NOT a single Covid-19 patient was receiving mechanical ventilation from the Frimley Health NHS Foundation Trust, while just one person in the trust’s vast area had been diagnosed with the virus in the 24 hours before the Herald’s weekly catch-up with Dr Ed Wernick on Tuesday this week.

However, Beijing’s re-entry into lockdown tells us we’re not out of the woods yet – and Dr Wernick says public engagement with the NHS Test and Trace programme and ongoing social-distancing measures will be vital to avoiding a second spike and keeping hold of our new privileges.

NHS Test and Trace was launched late last month, and goes hand in hand with the UK’s expanded community testing programme. Anyone with symptoms is asked to call 111 or 119 to arrange for a test, and if they test positive, to provide details of who they have come into contact with for more than 15 minutes at a range of less than two metres.

They will then be asked to self-isolate for seven days, and their close contacts for 14 days.

“Test and Trace is an essential part of the fight to stop a second peak of Covid-19, and is a significant arrow in our quiver, along with hand washing, face coverings and social distancing,” said Dr Wernick, Farnham’s lead GP for Covid-19, and a GP at the Downing Street Surgery.

“What it’s trying to do is get early detection and early containment of any new cases of the virus. So long as we can maintain that, and keep that ‘R’ value down, it means they can keep progressing the phased reduction of lockdown.

“But it relies on people engaging with it and at least answering their phone. So far NHS contact tracers have had just a 75 per cent contact rate of positive cases, which means 25 per cent of people are currently slipping through the net.

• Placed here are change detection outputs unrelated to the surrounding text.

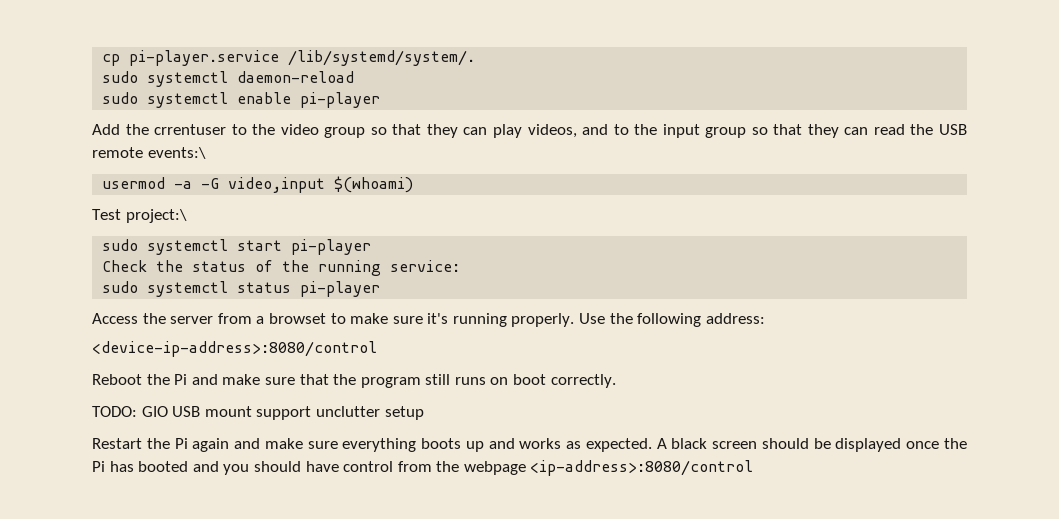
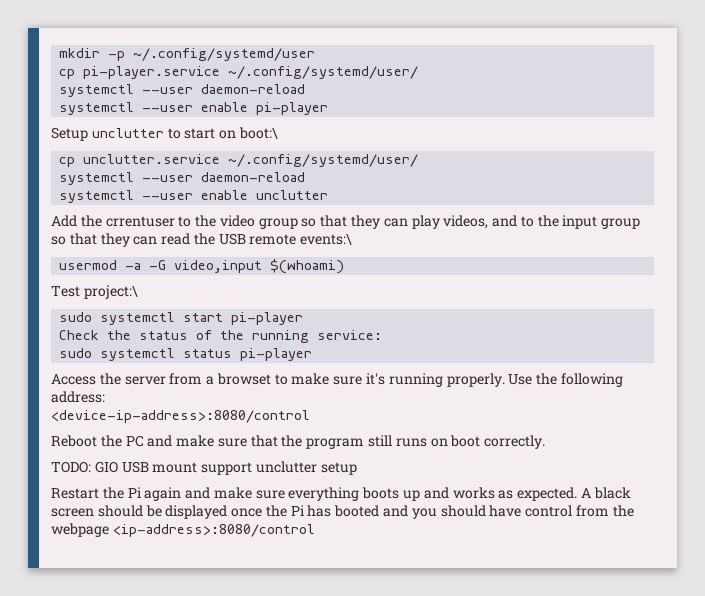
- cp pi-player.service /lib/systemd/system/.
- sudo systemctl daemon-reload
- sudo systemctl enable pi-player
+ mkdir -p ~/.config/systemd/user
+ cp pi-player.service ~/.config/systemd/user/
+ systemctl --user daemon-reload
+ systemctl --user enable pi-player
+ Setup unclutter to start on boot:\
+ cp unclutter.service ~/.config/systemd/user/
+ systemctl --user daemon-reload
+ systemctl --user enable unclutter
- Reboot the Pi and make sure that the program still runs on boot correctly.
+ Reboot the PC and make sure that the program still runs on boot correctly.

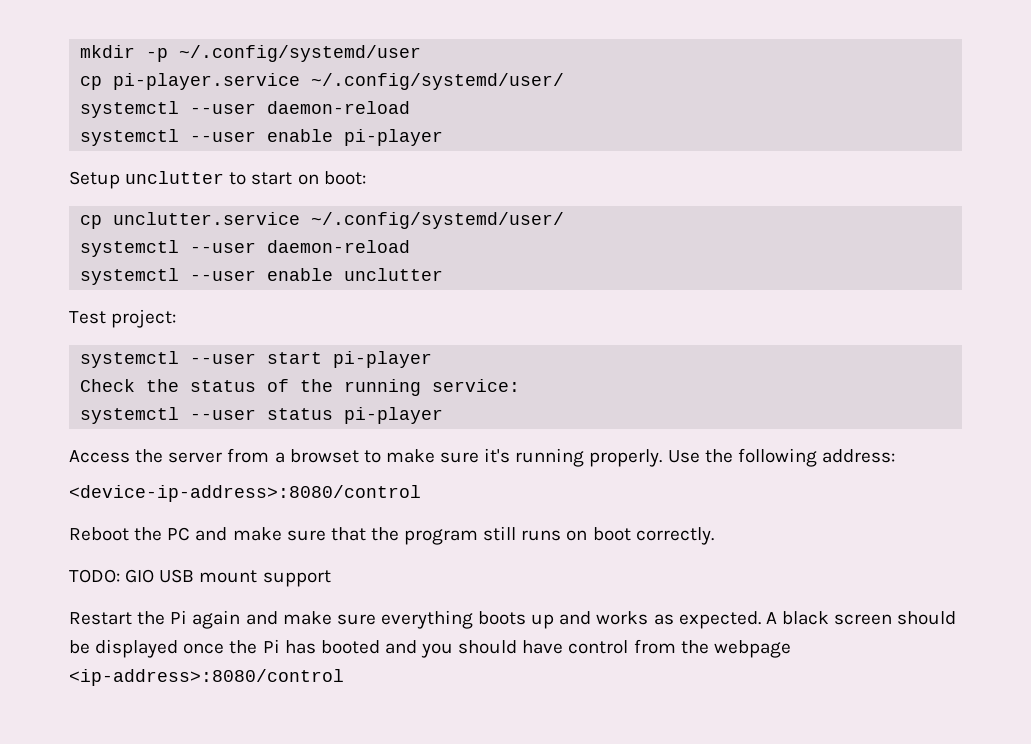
- Setup unclutter to start on boot:\
+ Setup unclutter to start on boot:
- Add the crrentuser to the video group so that they can play videos, and to the input group so that they can read the USB remote events:\
- usermod -a -G video,input $(whoami)
- Test project:\
- sudo systemctl start pi-player
+ Test project:
+ systemctl --user start pi-player
- sudo systemctl status pi-player
+ systemctl --user status pi-player
- TODO: GIO USB mount support unclutter setup
+ TODO: GIO USB mount support

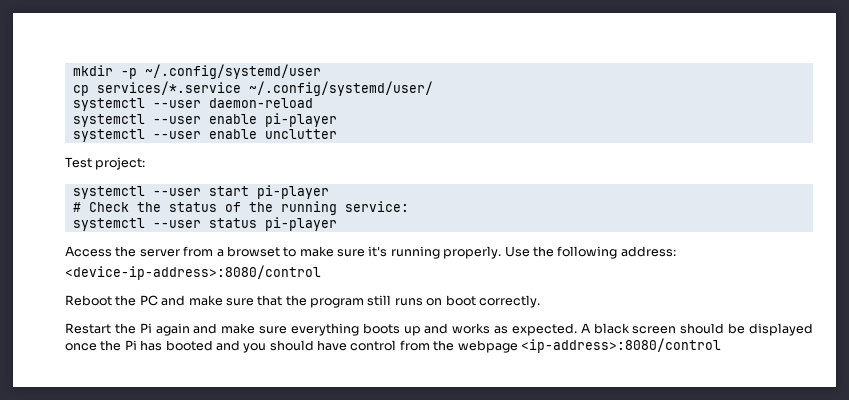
- cp pi-player.service ~/.config/systemd/user/
+ cp services/*.service ~/.config/systemd/user/
- Setup unclutter to start on boot:
- cp unclutter.service ~/.config/systemd/user/
- systemctl --user daemon-reload
- Check the status of the running service:
+ # Check the status of the running service:
- TODO: GIO USB mount support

“People want to go away on their summer holidays and enjoy other freedoms and we all need to engage with this.

“Health secretary Matt Hancock said we have a ‘civic duty’ to engage with Test and Trace, and I’d absolutely support that.

“We still don’t have any sight of a start date for a vaccine coming in and know whether it’s actually possible yet. We know this is going to be a long haul, but we want to be able to relax these measures to give people a better quality of life.

“It is essential people engage with Test and Trace, and the Covid Act has made it a legal requirement that we adhere to specific measures.”